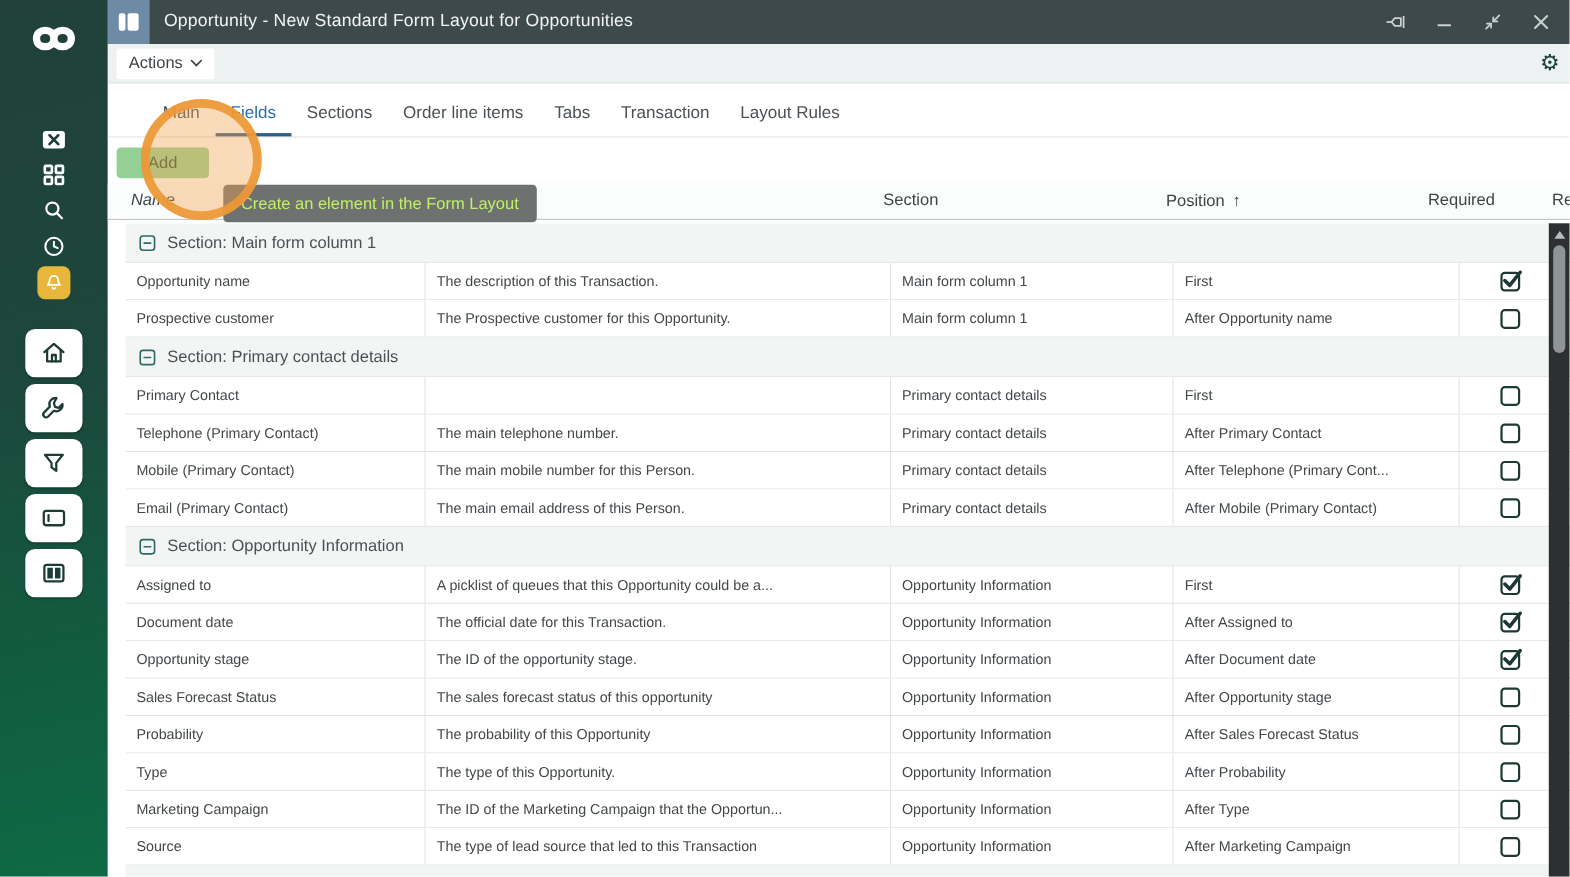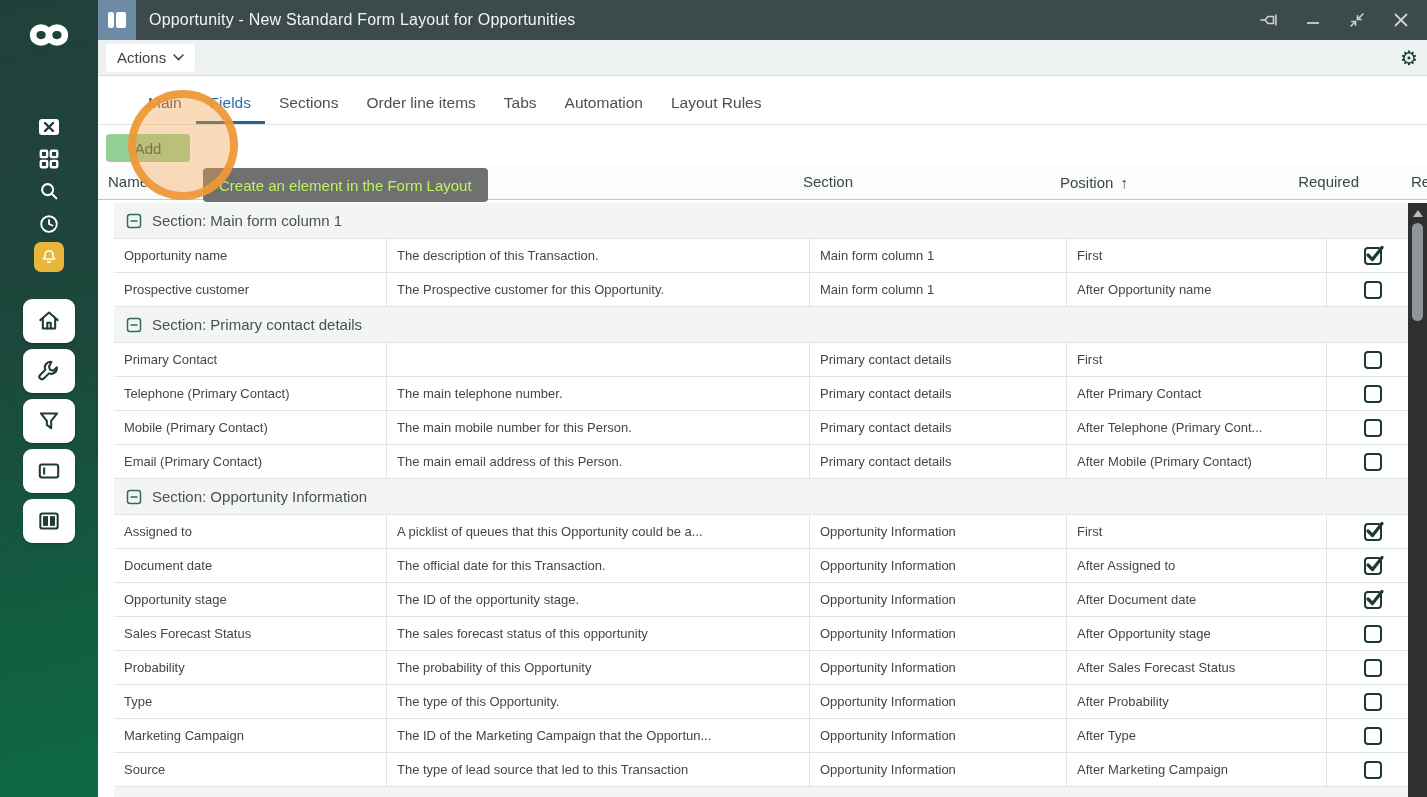"Automation" span.tab { text: Automation -> Transaction }
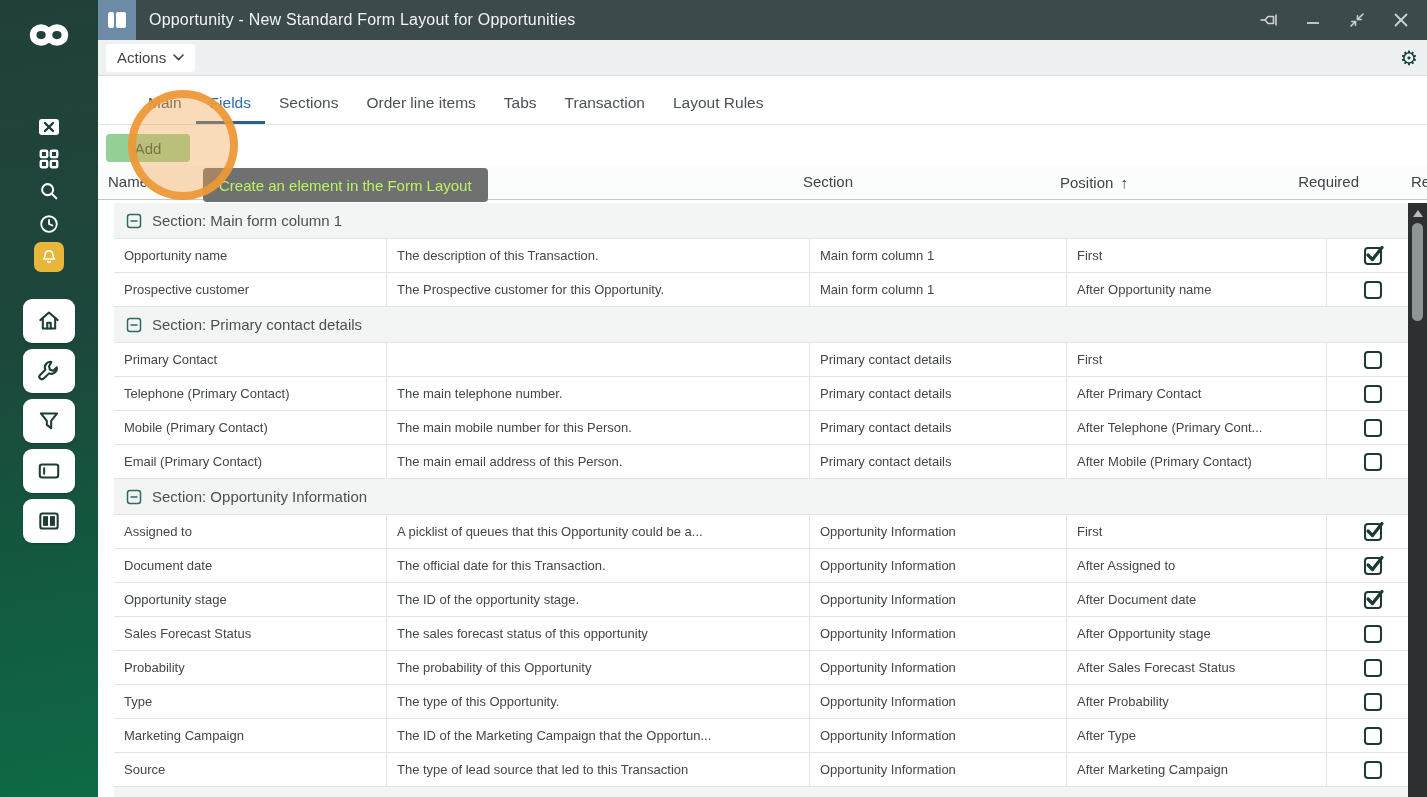"Name" .th-name { font-style: none -> italic; left: 10px -> 21px }
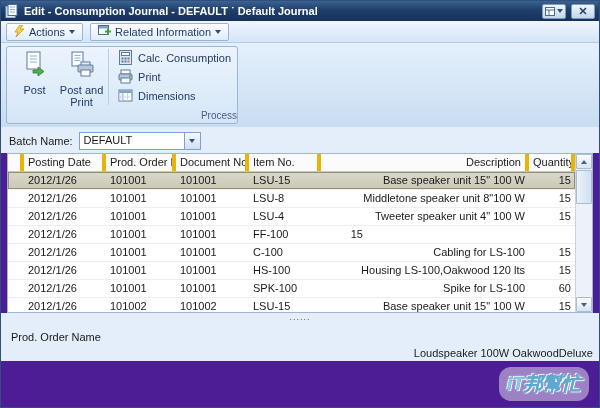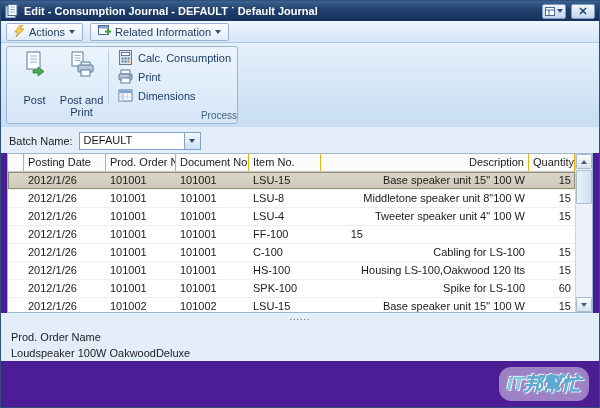"Post" .big-btn { gap: 14px -> 4px }
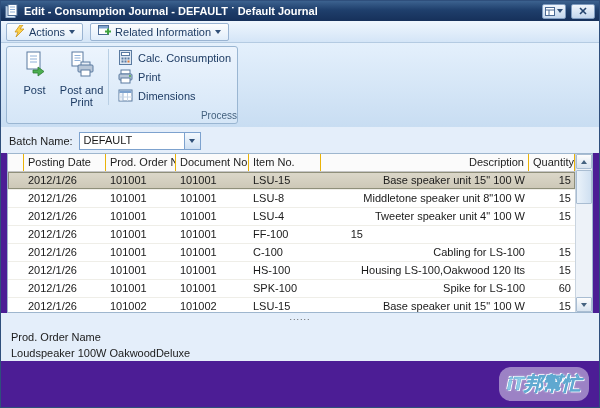"Posting Date" .hcell { border-right: 1px solid #eab308 -> 4px solid #eab308 }
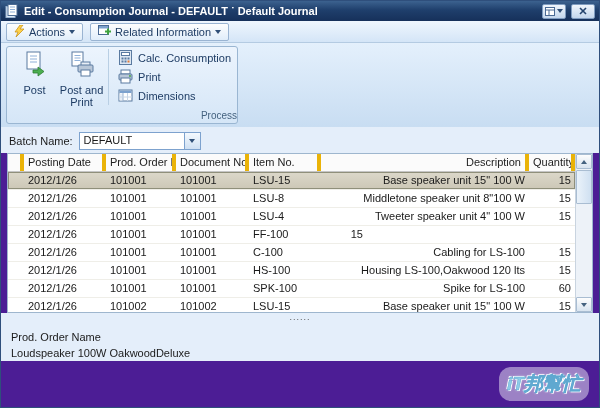"Loudspeaker 100W OakwoodDeluxe" .footer-value { text-align: none -> right }
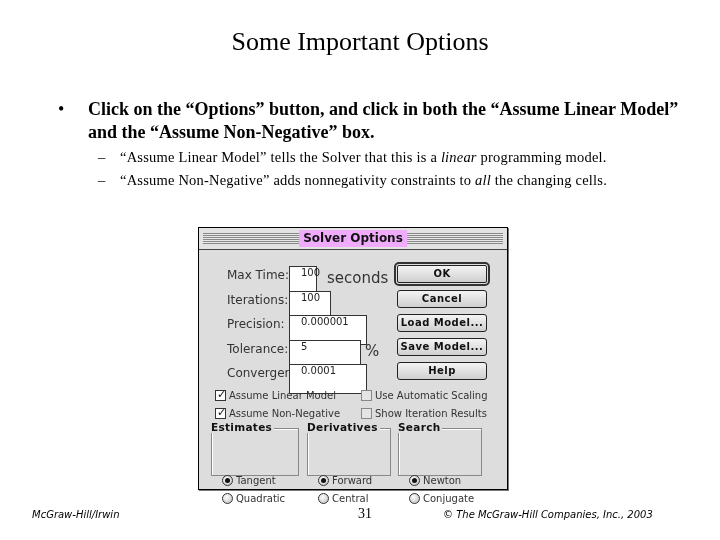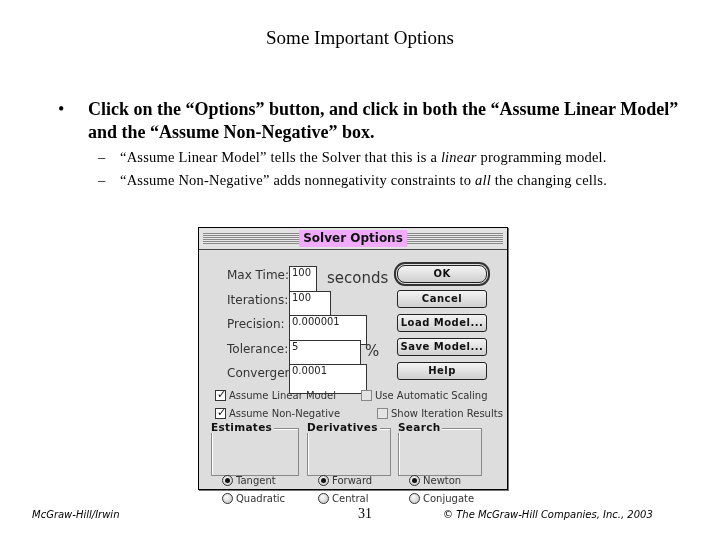"Some Important Options" .slide-title { font-size: 19px -> 26px }
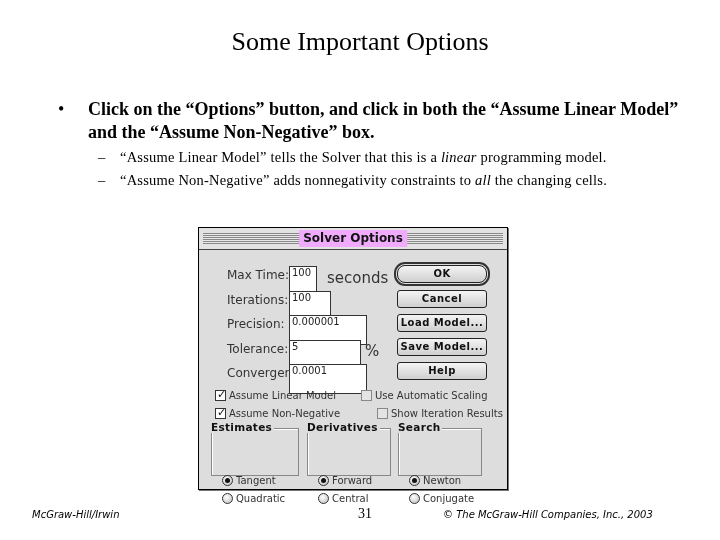"100" .field-input { padding-left: 2px -> 11px }
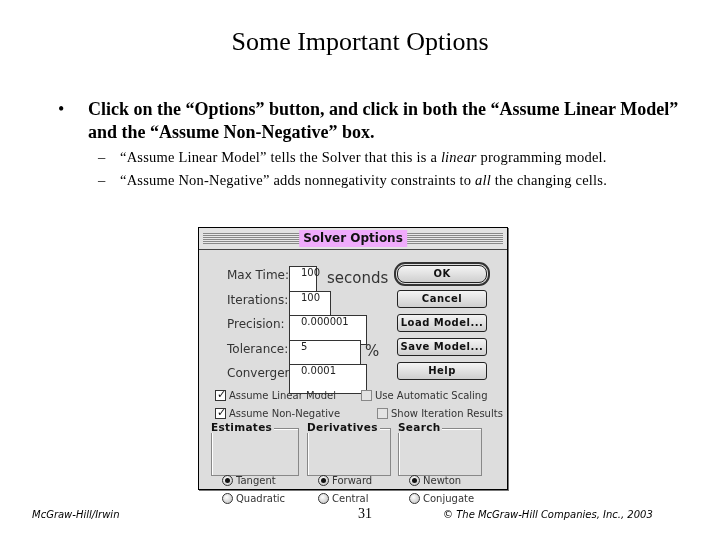"OK" .btn.default { border-radius: 8px -> 2px }
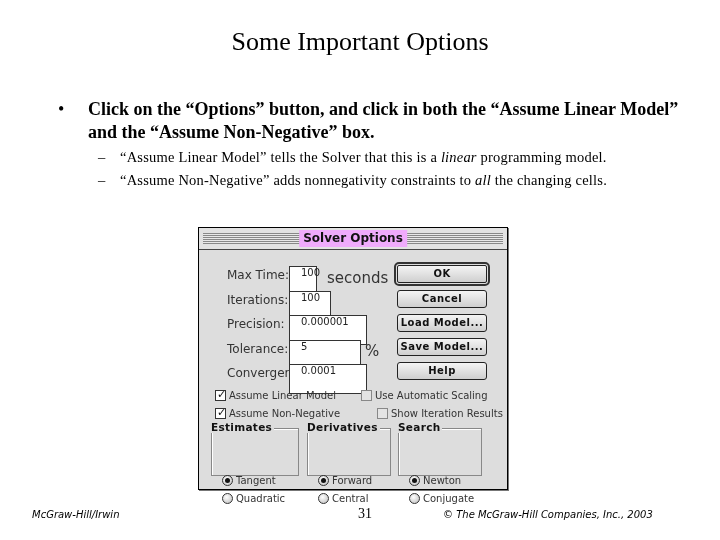"Show Iteration Results" div.check { left: 178px -> 162px }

========

About this task:
Quote the material exactly. Pictures stay out.

Result of the exercise:
"Automation" span.tab { text: Automation -> Transaction }
"Name" .th-name { font-style: none -> italic; left: 10px -> 21px }
"Post" .big-btn { gap: 14px -> 4px }
"Posting Date" .hcell { border-right: 1px solid #eab308 -> 4px solid #eab308 }
"Loudspeaker 100W OakwoodDeluxe" .footer-value { text-align: none -> right }
"Some Important Options" .slide-title { font-size: 19px -> 26px }
"100" .field-input { padding-left: 2px -> 11px }
"OK" .btn.default { border-radius: 8px -> 2px }
"Show Iteration Results" div.check { left: 178px -> 162px }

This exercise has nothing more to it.